Tribune. Pour survivre à l’épidémie due au coronavirus, et en seulement quelques jours, la majorité des employés des entreprises qui en avaient la capacité ont dû adopter le télétravail en catastrophe. Malgré l’existence d’outils adaptés depuis une décennie, la croissance du télétravail en France est très récente, et pour cause : gérer les travailleurs, les équipes et une organisation à distance érode la cohésion sociale et la culture organisationnelle qui servent de fondation à notre motivation collective.

Manager à l’heure du télétravail généralisé, et dans une situation d’incertitude telle que celle que nous connaissons aujourd’hui, présente des défis inédits pour nos entreprises et pour leurs dirigeants. L’isolation sociale, l’inquiétude pour ses proches, et la situation générale ont un coût psychologique. Les employés ne peuvent plus compter sur les liens et le soutien interpersonnel traditionnellement offert par leur lieu de travail, à cause des limites inhérentes aux technologies qui permettent le télétravail.

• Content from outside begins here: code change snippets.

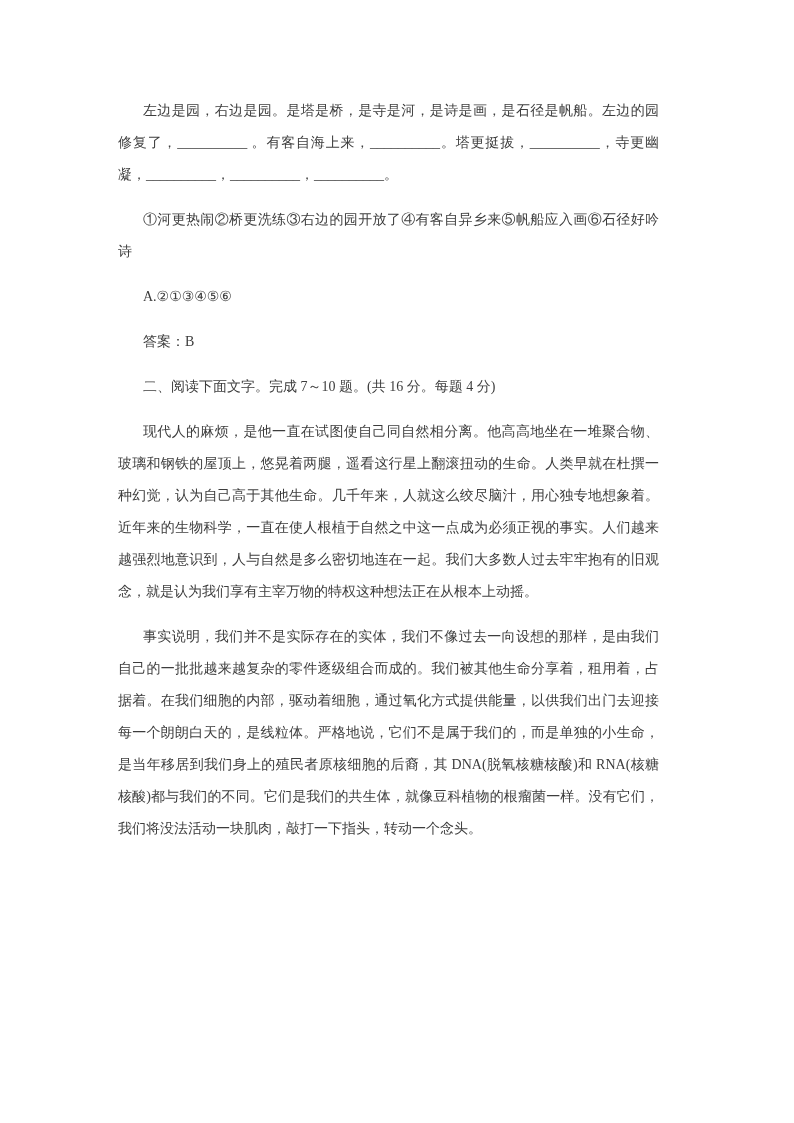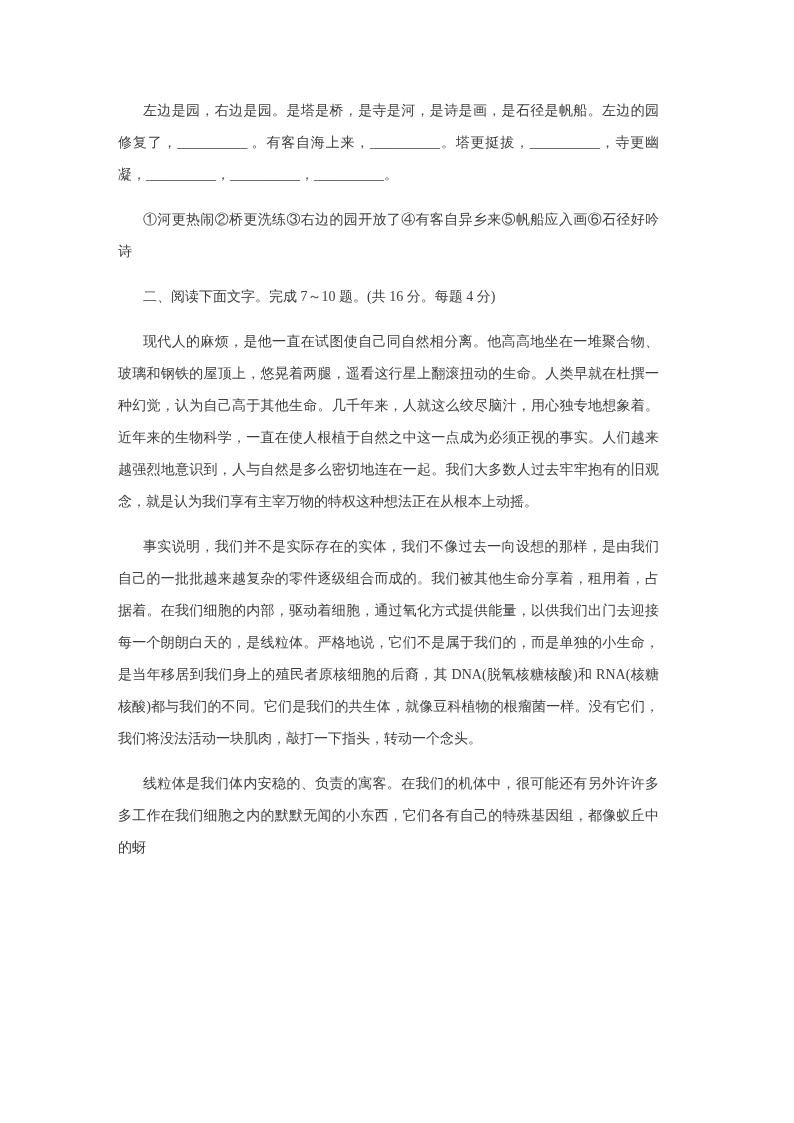"A.②①③④⑤⑥" p { html: none -> <p>A.②①③④⑤⑥</p> }
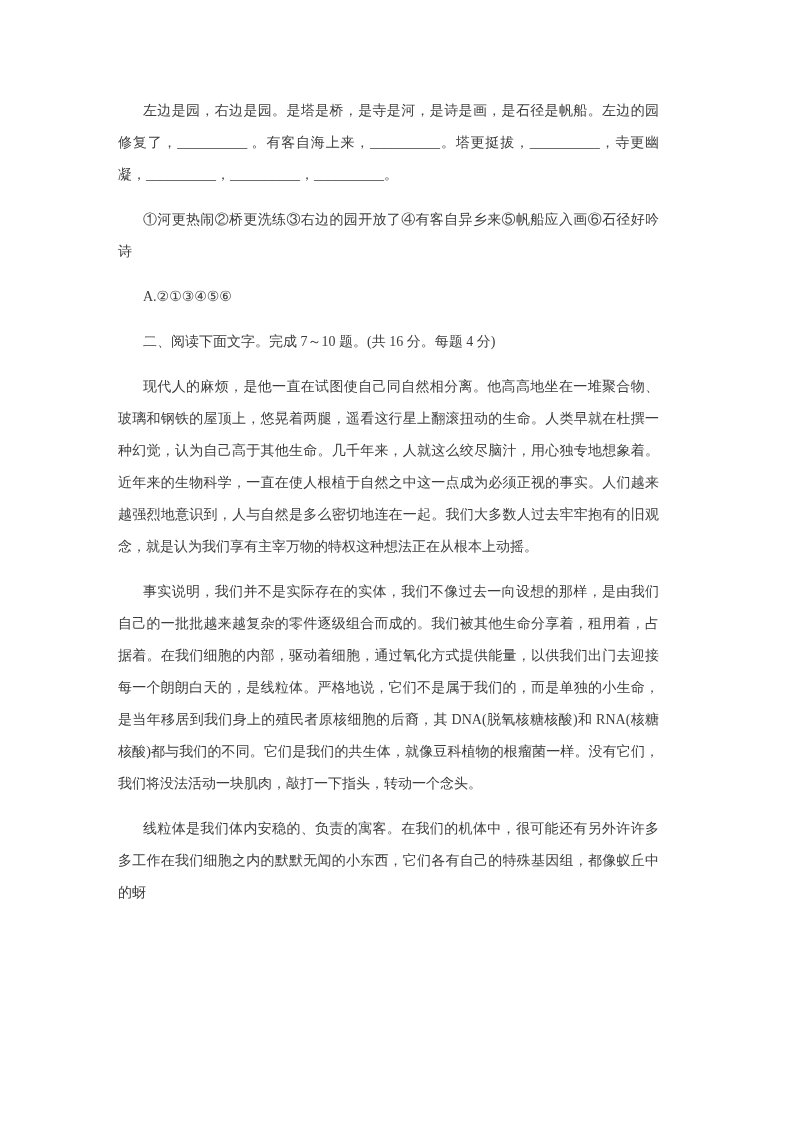"答案：B" p { html: none -> <p>答案：B</p> }
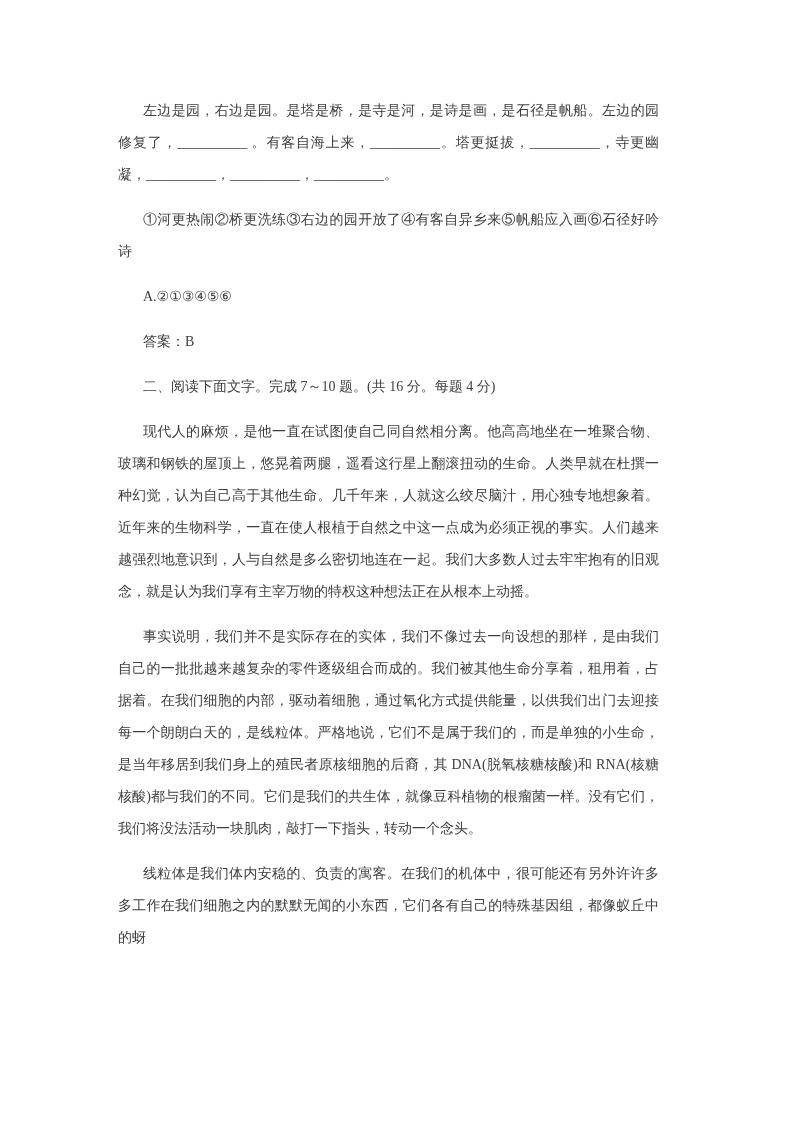"线粒体是我们体内安稳的、负责的寓客。在我们的机体中，很可能还有另外许许多多工作在" p { html: <p>线粒体是我们体内安稳的、负责的寓客。在我们的机体中，很可能还有另外许许多多工作在我们细胞之内的默默无闻的小东西，它们各有自己的特殊基因组，都像蚁丘中的蚜</p> -> none }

Manager se fait alors sur la base de signaux faibles – il faut désormais compter sur les courriels ou sur une réunion par vidéoconférence, qui fournissent peu d’indications sur l’état psychosocial des collaborateurs. Qui aurait cru que les discussions autour de la machine à café manqueraient tant ? Ce sont ces conversations, aussi anodines qu’elles soient, qu’elles portent sur la météo, le sport ou notre vie personnelle, qui permettent au manageur de prendre le pouls de ses employés. Désormais il faudra faire sans.

Frontière floue

Pour le manageur, l’effort de prise de perspective pour se mettre dans la peau de ses salariés devient crucial – comprendre les particularités de leur situation, et adapter ses attentes. Ces employés et collaborateurs ont-ils des enfants en bas âge ? Des personnes dépendantes ? Des proches éloignés pour lesquels la situation ne peut être qu’inquiétante ?

Sans une capacité d’écoute, il sera impossible pour les manageurs de capter ces « signaux faibles » concernant l’état émotionnel des salariés, par écrans interposés

Il faut reconnaître que le télétravail va regrouper de nombreuses réalités différentes dans le contexte actuel – qu’on soit seul chez soi ou confiné en famille – et qu’il ne sera pas possible ou souhaitable de demander les mêmes investissement et réactivité à tout le monde.

Dans le contexte actuel, la frontière entre travail et vie personnelle est encore plus floue : en travaillant de chez soi, notre vie personnelle nous accompagne au travail, et le stress d’une crise inédite fait peser des doutes sur le futur de nos emplois. Il faut alors flexibiliser les attentes que nous avons les uns envers les autres, sans quoi les risques psychosociaux ne feront qu’enfler.